2173. Les boucles rétroactives et l’exigence d’auto-contrôle introduisent du point de vue éthique le principe de participation (partage de pouvoir) et donc de liberté responsable. Autrement dit, les systèmes sociaux humains doivent, pour rester stables et dynamiques, être régulés de telle manière qu’ils fassent appel à l’initiative et à l’autonomie de la liberté des membres.
218Cela vaut aussi pour les unités politiques qui regroupent déjà leurs membres ; ces unités-là sont symboles de la liberté des membres et doivent donc aussi jouir, à leur niveau, d’autonomie responsable.
219Concrètement on peut à ce propos songer à l’interdépendance de fait extraordinaire que nos systèmes d’action modernes ont réalisée comme une sorte de réseau multidimensionnel de par le monde entier. Mais il s’agit de se demander, selon la justice sociale, si à cette interdépendance de fait correspond, au niveau du droit, une interdépendance responsable et réciproque. Est-ce que le discours de l’interdépendance ne pèche pas par idéologie, au sens où il cache des rapports de forces structurels ? Au lieu d’une réelle interdépendance, n’a-t-on pas des rapports entre groupes in (ter) dépendants d’un côté, et des groupes (inter) dépendants de l’autre ? Un économiste comme Celso Furtado98 indique cela de manière frappante, en montrant qu’il n’y a pas moyen de saisir le fonctionnement de maintes économies nationales sud-américaines si on ne les comprend pas comme des sous-systèmes de l’économie nord-américaine : donc une dépendance complète au lieu d’une inter-dépendance.

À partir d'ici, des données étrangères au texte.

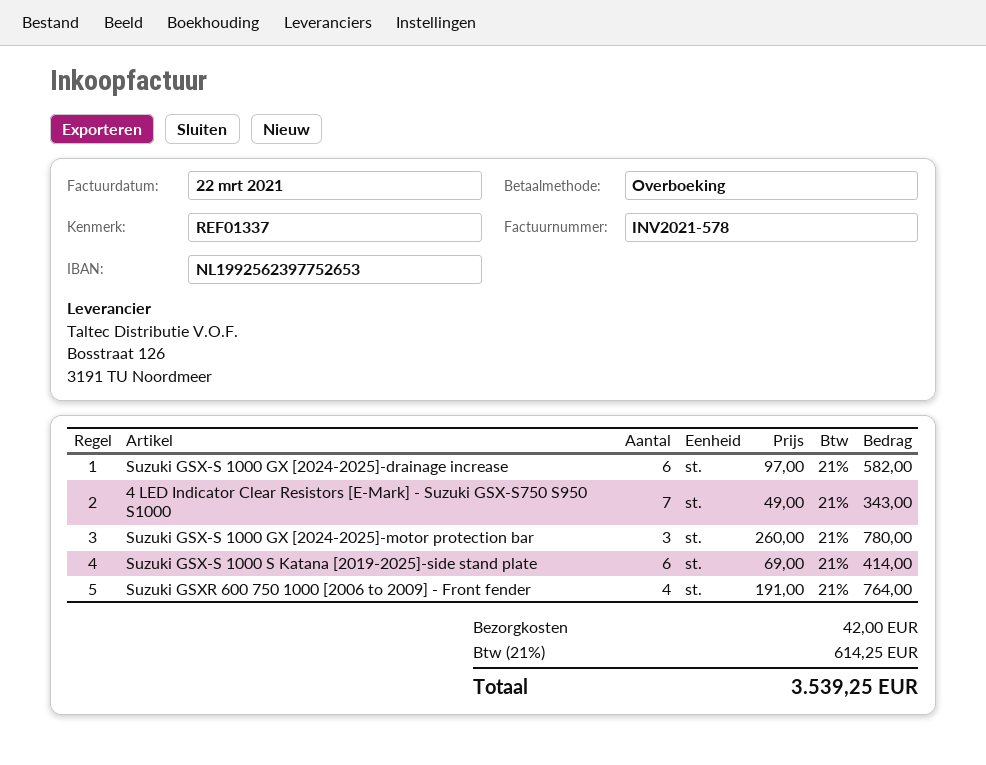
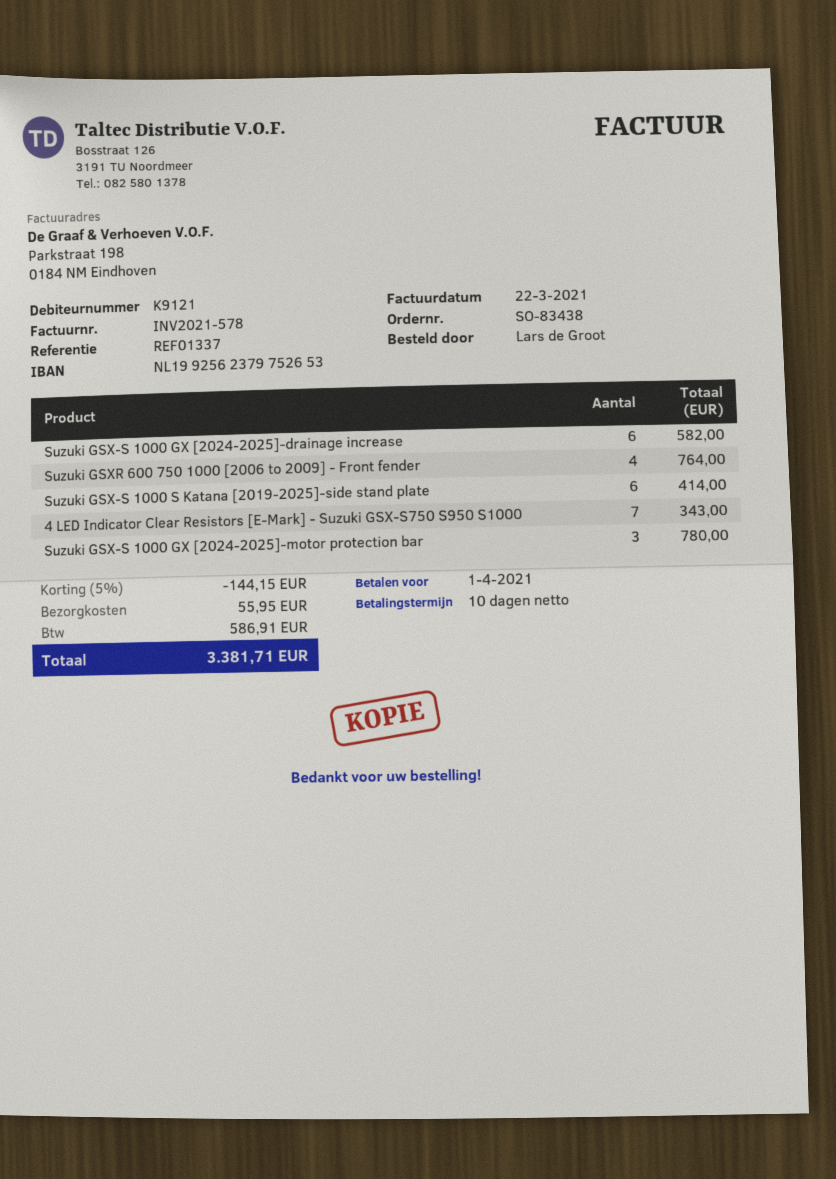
bank account: NL1992562397752653 -> NL1992562379752653
discount: none -> 5% = 144.15
shipping: 42.00 -> 55.95
tax: 614.25 -> 586.91
total: 3539.25 -> 3381.71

220Le même phénomène se vérifie évidemment encore plus massivement (parce que l’emprise est plus globale et totale, culturelle, politique, etc.) pour les "satellites" (ce mot est significatif) de l’U.R.S.S.
221Bref, à ce niveau suprême des relations internationales ou à des échelons moindres, ce critère de subsidiarité pose la question du partage des pouvoirs, des forces et des moyens.
222En conclusion : Si notre hypothèse est exacte, selon laquelle notre devenir historique est de toute façon aux prises avec des systèmes d’action hypersophistiqués, alors la vraie question (de la justice sociale) n’est-elle pas de tenter une transformation continuelle des systèmes eux-mêmes pour les articuler à un ordre de droit ? Notre analyse nous a révélé que trois critères se dégagent pour apprécier l’avancement de cette transformation : l’intégralité (ouverture), l’universalité et la subsidiarité. On retrouve au niveau même des systèmes et structures ce que nous avons mis comme fondement à toute vie sociale : la personne responsable et incarnée.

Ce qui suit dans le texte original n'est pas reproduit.